In his twilight years Mr Gorst was able to look back with pride over a considerable array of his designs from six decades of work.
His philosophy was “all architecture aspires to the condition of music and the foremost requirements of it are that structures should be strong enough to stand up, be right to live in and a pleasure to the senses.”
Mr Gorst was born in Preston in 1916 before going to Liverpool University and the Liverpool School of Architecture. He was elected to the Royal Institute of British Architects in 1941.
He moved to Worcester in 1942 and became a county technical officer involved in war emergency work and the design of control centres around Worcestershire. He worked from the county war emergency offices in Castle Street where he met Hazel Davies, a secretary, who was to become his wife of 60 years.
After the war, Mr Gorst joined the staff of the new County Architect’s Department, Castle Street, and over the next decade, as assistant county architect – education, he was in charge of the design of new schools in Worcestershire and extensions to existing schools.

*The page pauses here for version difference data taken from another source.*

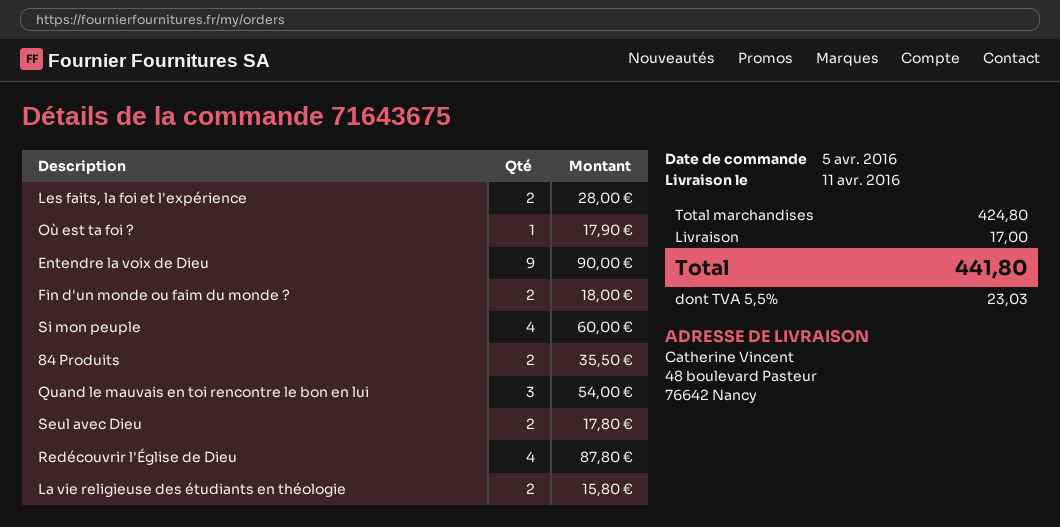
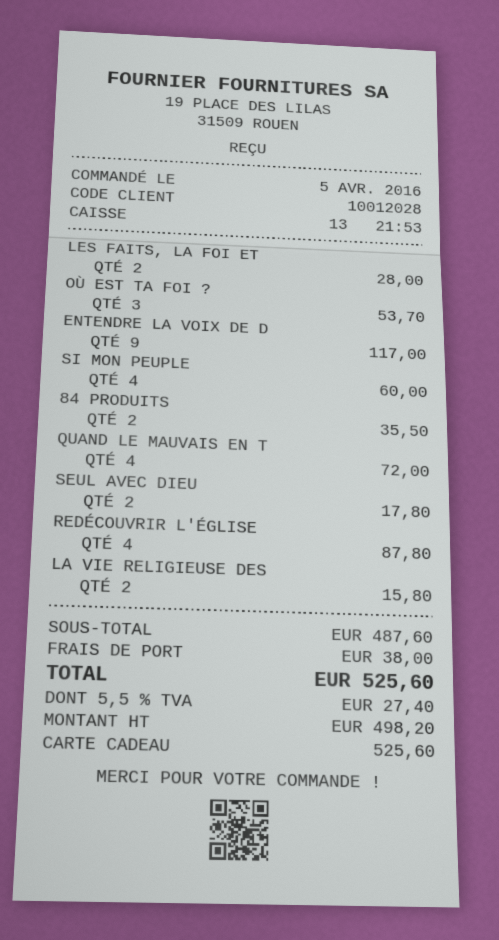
Où est ta foi ?: 1 for 17.90 -> 3 for 53.70
Entendre la voix de Dieu: 9 for 90.00 -> 9 for 117.00
Fin d'un monde ou faim du monde ?: 2 for 18.00 -> none
Quand le mauvais en toi rencontre le bon en lui: 3 for 54.00 -> 4 for 72.00
subtotal: 424.80 -> 487.60
shipping: 17.00 -> 38.00
tax: 5.5% = 23.03 -> 5.5% = 27.40
total: 441.80 -> 525.60

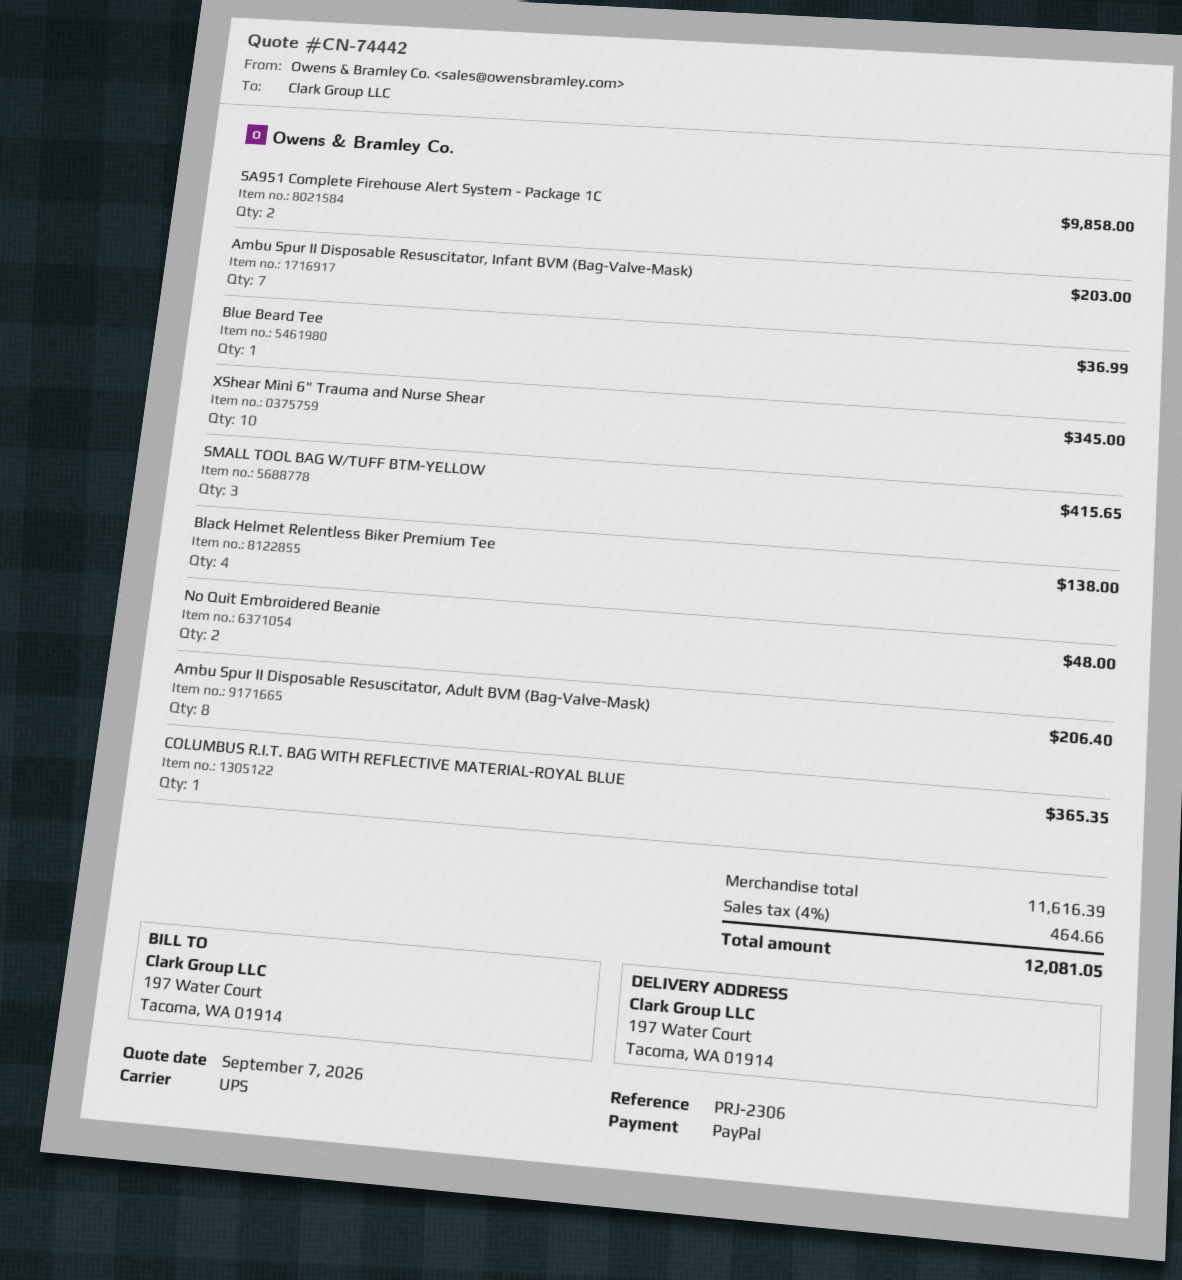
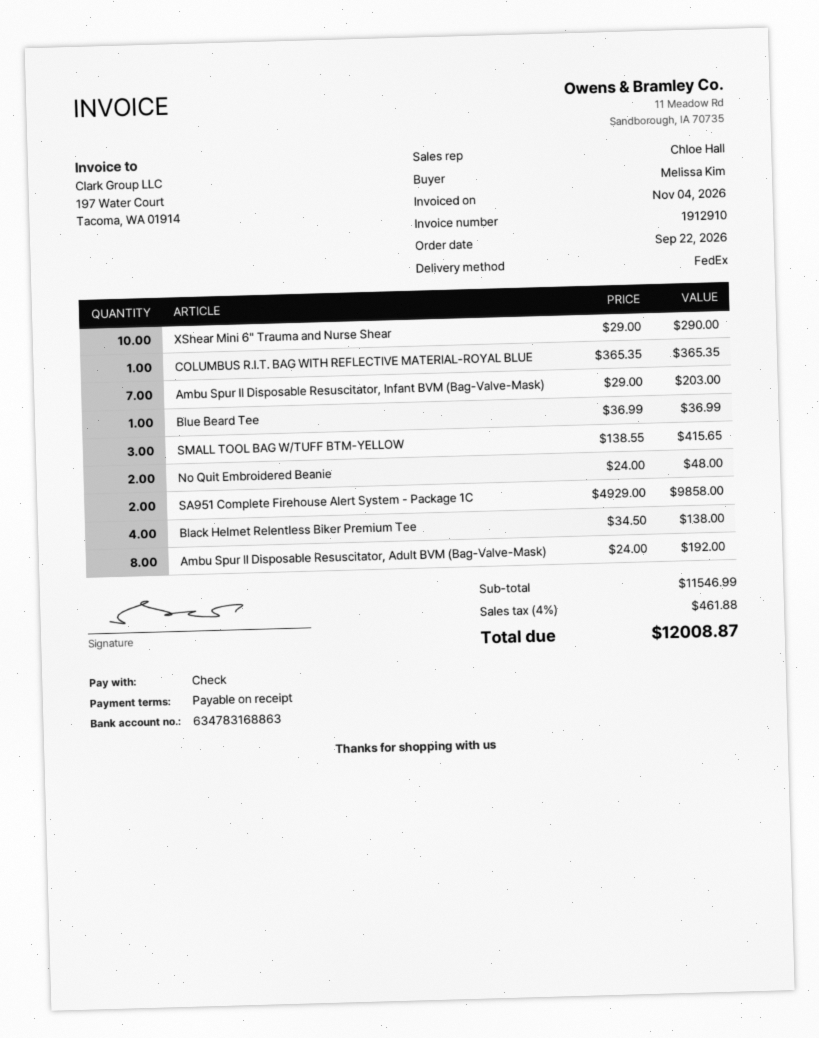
payment method: PayPal -> cheque
shipping method: UPS -> FedEx
XShear Mini 6" Trauma and Nurse Shear: 10 for 345.00 -> 10 for 290.00
Ambu Spur II Disposable Resuscitator, Adult BVM (Bag-Valve-Mask): 8 for 206.40 -> 8 for 192.00
subtotal: 11616.39 -> 11546.99
tax: 4% = 464.66 -> 4% = 461.88
total: 12081.05 -> 12008.87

In 1956 he set up his own practice in High Street, Worcester, and it rapidly grew with many commissions and eventually had a staff of 11 including, in the 1970s, David Birtwhistle who later became a leading provincial artist with his gallery in Friar Street.
In 1961 Mr Gorst won the commission to design Worcester’s Swan Theatre – actress Dame Peggy Ashcroft laying the foundation stone shortly afterwards.
He was very proud that the basic cost of the building was kept down to £53,180 which represented truly remarkable value for money. The sum was raised by public subscription. Other significant schemes were the restoration of the magnificent half-timbered Nash House, New Street, which won a coveted national Civic Trust Award.
His other work included the conversion and extension of historic St John’s House, Bromyard Road, into doctors’ surgeries – which won a Civic Trust commendation; major alterations to the former David Grieg’s grocery store, High Street, into a Barclays Bank; the Avon Valley Citizens Swimming Pool, Pershore; the conversion of Fort Royal House and the design of surrounding new bungalows for Royal Albert Homes, Worcester; the design of two schools in Warndon, Worcester, and the St Clement’s Primary School, Henwick Road , and the conversion of the Georgian property at 25 St John’s into a dental practice – both in Worcester.
There were also conversion works to country houses such as Froxmere Court, Crowle, near Worcester; Thorngrove, Grimley, near Worcester, and Wick Episcopi, Rushwick, near Worcester.
Mr Gorst was a past chairman of the Worcestershire Society of Architects, a member of Worcester Civic Society and a founder member of the Worcester Conservation Areas advisory committee.
His final home was a former 19th century coach house in Worcester’s Lansdowne Road which was converted to his designs. The couple were regular worshippers at Worcester Cathedral .
Hazel Gorst died only a few years ago and Mr Gorst is survived by his daughter Melanie.